Gov. Jerry Brown's office was quick to issue a statement after the appeals court's ruling, saying, "At the direction of Governor Edmund G. Brown Jr., the California Department of Public Health has notified clerks and registrar/recorders in all 58 California counties that same-sex marriage is now legal in California and that marriage licenses must be issued to same-sex couples immediately."
About an hour after the appeals court's ruling, Kris Perry and Sandy Stier, a gay couple from Berkeley who sued to overturn the ban in the Supreme Court, got married in San Francisco City Hall. Harris presided over their wedding.
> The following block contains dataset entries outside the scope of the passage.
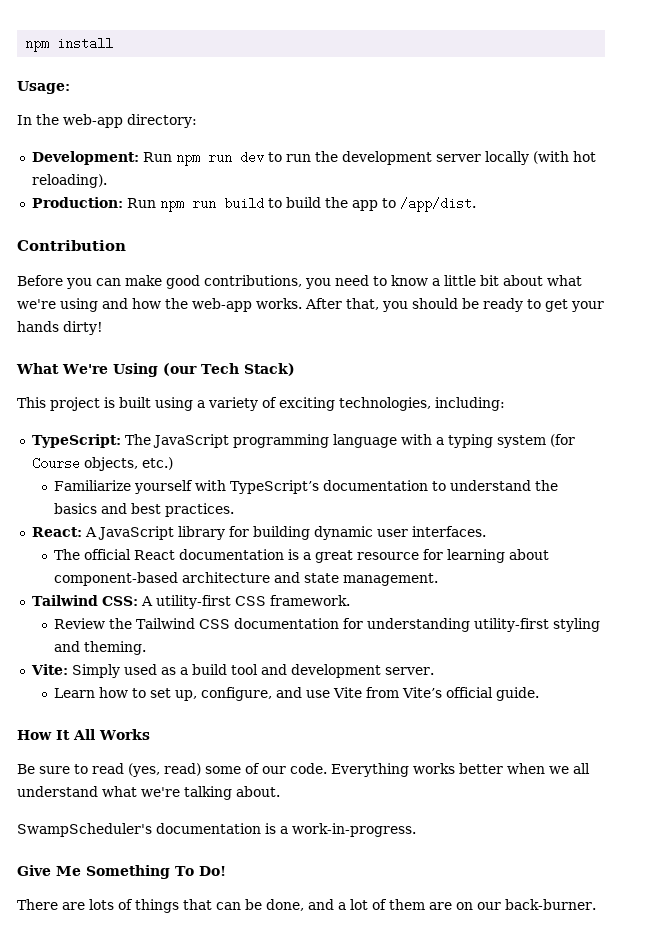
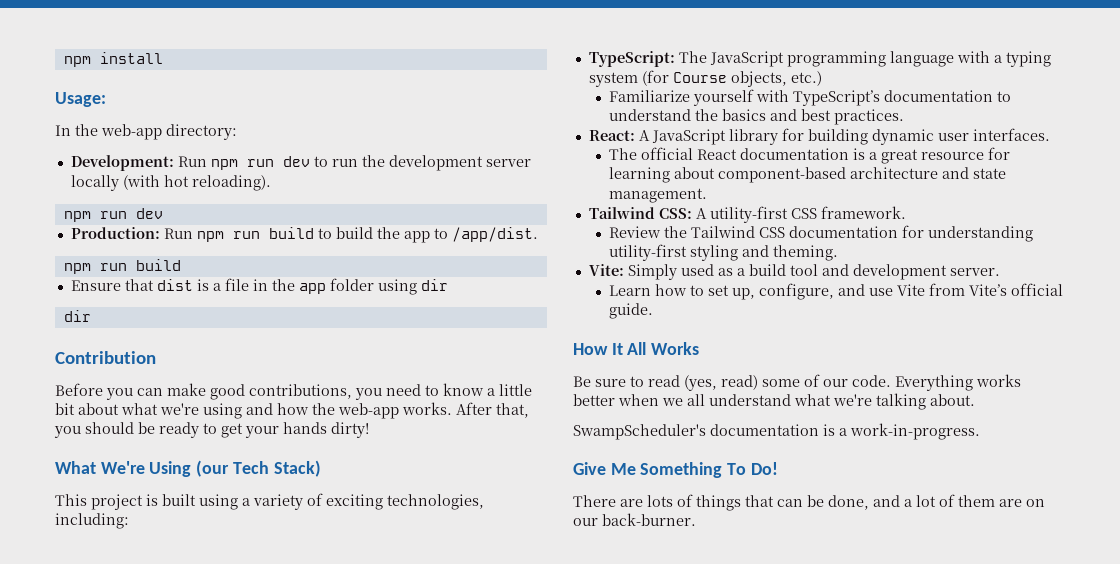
  Development: Run npm run dev to run the development server locally (with hot reloading).
+ npm run dev
  Production: Run npm run build to build the app to /app/dist.
+ npm run build
+ Ensure that dist is a file in the app folder using dir
+ dir

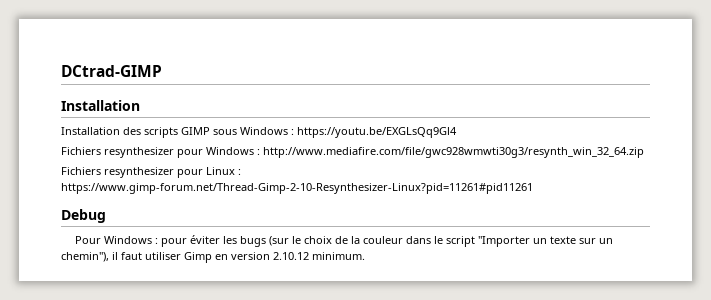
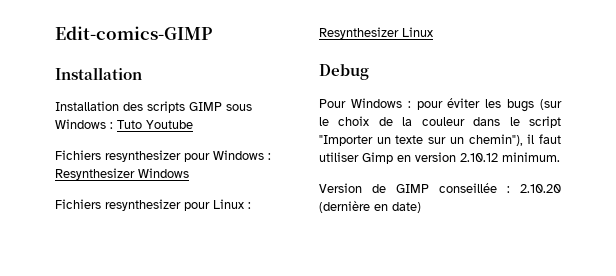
- DCtrad-GIMP
+ Edit-comics-GIMP
- Installation des scripts GIMP sous Windows : https://youtu.be/EXGLsQq9Gl4
+ Installation des scripts GIMP sous Windows : Tuto Youtube
- Fichiers resynthesizer pour Windows : http://www.mediafire.com/file/gwc928wmwti30g3/resynth_win_32_64.zip
+ Fichiers resynthesizer pour Windows : Resynthesizer Windows
- Fichiers resynthesizer pour Linux : https://www.gimp-forum.net/Thread-Gimp-2-10-Resynthesizer-Linux?pid=11261#pid11261
+ Fichiers resynthesizer pour Linux : Resynthesizer Linux
+ Version de GIMP conseillée : 2.10.20 (dernière en date)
"They have waited and fought for this moment….Today their wait is finally over," Harris was quoted as saying. "By virtue of the power and authority vested in me by the state of California, I now declare you spouses for life."
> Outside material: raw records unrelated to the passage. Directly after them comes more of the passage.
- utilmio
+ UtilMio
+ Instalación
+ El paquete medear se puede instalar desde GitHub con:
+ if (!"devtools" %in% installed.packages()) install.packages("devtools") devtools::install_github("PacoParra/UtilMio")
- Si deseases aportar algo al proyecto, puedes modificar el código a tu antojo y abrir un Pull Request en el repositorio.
Hours later, on Friday evening, Jeff Katami and Paul Zarrillo, a same-sex couple of Burbank in Los Angeles County and also plaintiffs with Perry and Stier in the Supreme Court case, followed suit at Los Angeles City Hall. Los Angeles Mayor Antonio R. Villaraigosa officiated at their wedding.
The sponsors of Prop. 8 called Friday's ruling an "outrageous act," saying the appeals court rushed forward "without waiting for the Supreme Court's decision to become final and depriving us of our right to ask for reconsideration."
The Supreme Court also ruled on Wednesday to strike down a key provision of the federal Defense of Marriage Act (DOMA), which will allow married same-sex couples to receive the same tax, health and retirement benefits that are available to married heterosexual couples.
"This outrageous act tops off a chronic pattern of lawlessness, throughout this case, by judges and politicians hell-bent on thwarting the vote of the people to redefine marriage by any means, even outright corruption," ProtectMarriage, a coalition that supports the traditional definition of marriage, said in a statement Friday.
The resumption of gay marriage has been obtained by illegitimate means, the coalition added. "If our opponents rejoice in achieving their goal in a dishonorable fashion, they should be ashamed."
ProtectMarriage has 25 days to ask the high court to rehear the case.
"It remains to be seen whether the fight can go on, but either way, it is a disgraceful day for California," the coalition concluded.
As of now, 12 U.S. states and the District of Columbia have legalized gay marriage. The fight for and against same-sex marriage is likely to continue in the courts as well as in public opinion, but states still have the right to decide whether gay marriage should be legal.